I'm not condoning Simon's actions. I'm just saying his actions were ill-conceived.
But we've all done the same kind of thing, right? Sure, most of us haven't hit a 7-foot sausage over the head, but you know where I'm going with this.
Passing on the right.
Playing hooky from school.
Sticking a broomstick through the front wheel of a tricycle.
We've all done things that seemed like good ideas at the time, and that's all Simon did. He just happened to do his in front of a crowd of 22,000 people and a slew of television cameras.
Perhaps the funniest part of the entire incident was the report on the late news in Milwaukee. The cast of "Saturday Night Live" probably couldn't have pulled off this kind of story while maintaining their composure.
Somehow, the reporters at this Milwaukee station did.
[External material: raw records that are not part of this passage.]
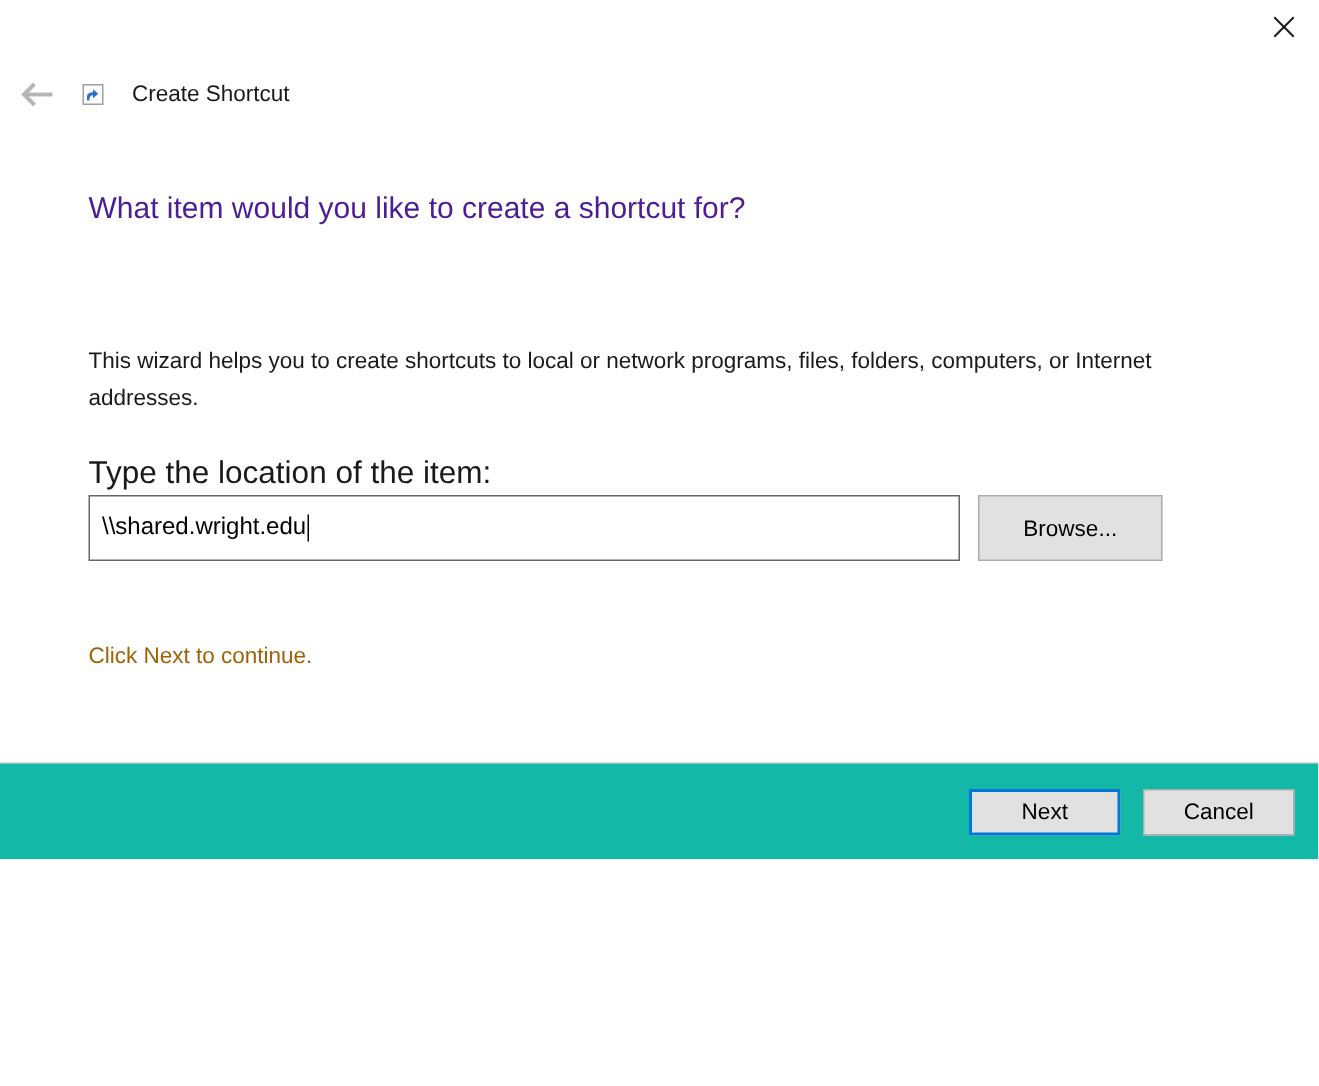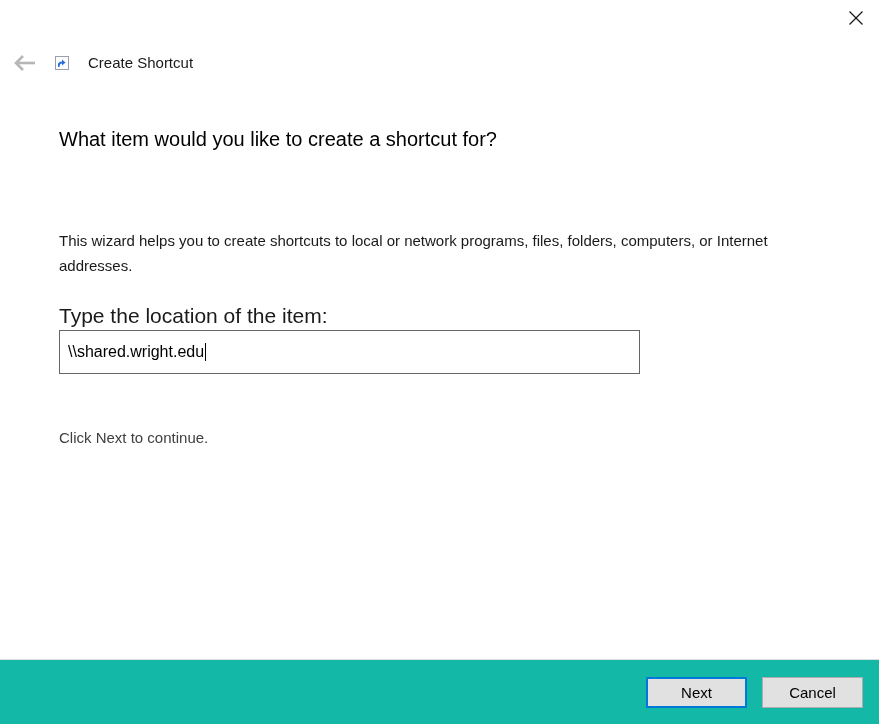"Create Shortcut" .dialog { height: 724px -> 573px }
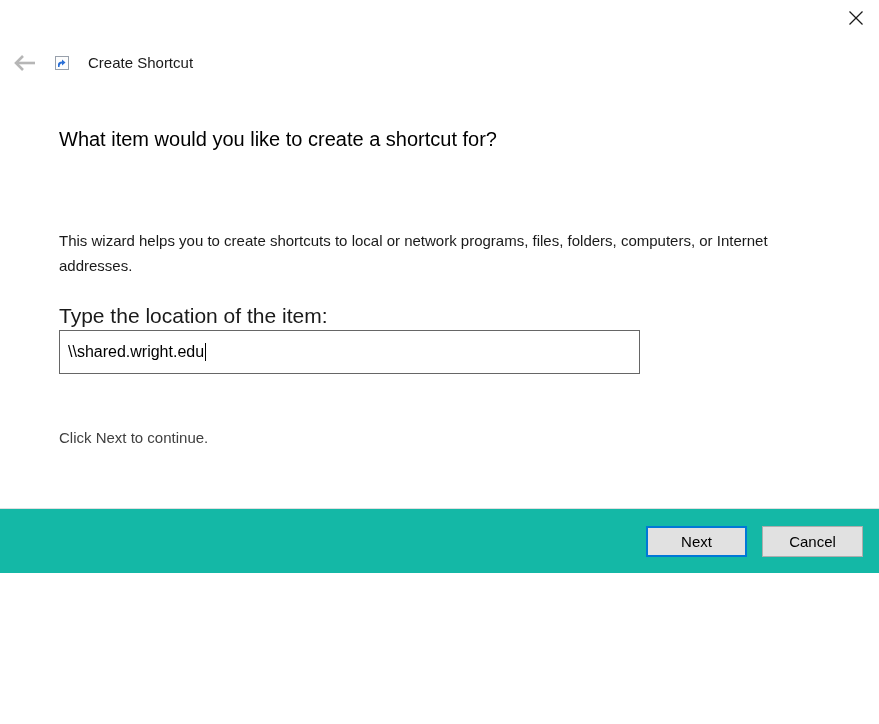"What item would you like" .heading { color: #000000 -> #4c1d95 }
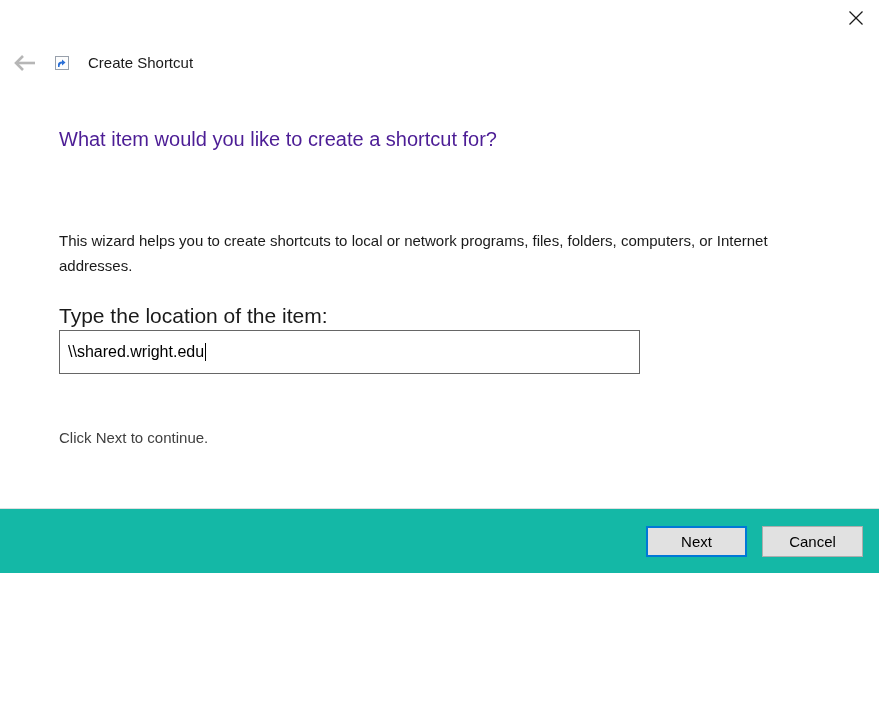"Browse..." button.btn { html: none -> <button>Browse...</button> }
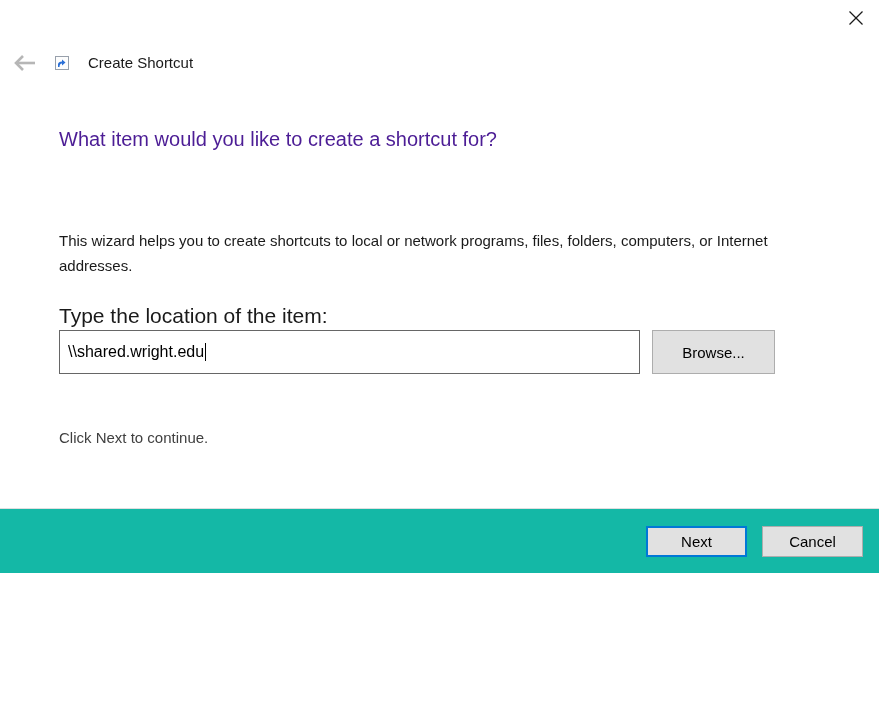"Click Next to continue." .hint { color: #404040 -> #a16207 }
Complete with a "Breaking News" banner, the anchors sent the story to the newsroom.
"That's right, Mike, and nobody's laughing now."
Ummm ... I am.
The report continues with multiple camera angles and slow-motion shots of the attack, while all along, the reporter keeps a straight face as he describes the sausage race.
I saw a bumper sticker on a car recently that best describes this situation: "It's all funny until someone gets hurt, then it's hilarious."
Obviously, had Block been seriously injured, this story - and this column - would carry a much different tone. There's no doubt players will now certainly think twice before they try to mix it up with team mascots.
Simon has issued his apologies and has served a three-game suspension. He's given Block a bat (not to the back of the head this time). And Block has forgiven him.
In this case, the no-harm, no-foul rule should apply.
Besides, they're just sausages. It's not a big deal.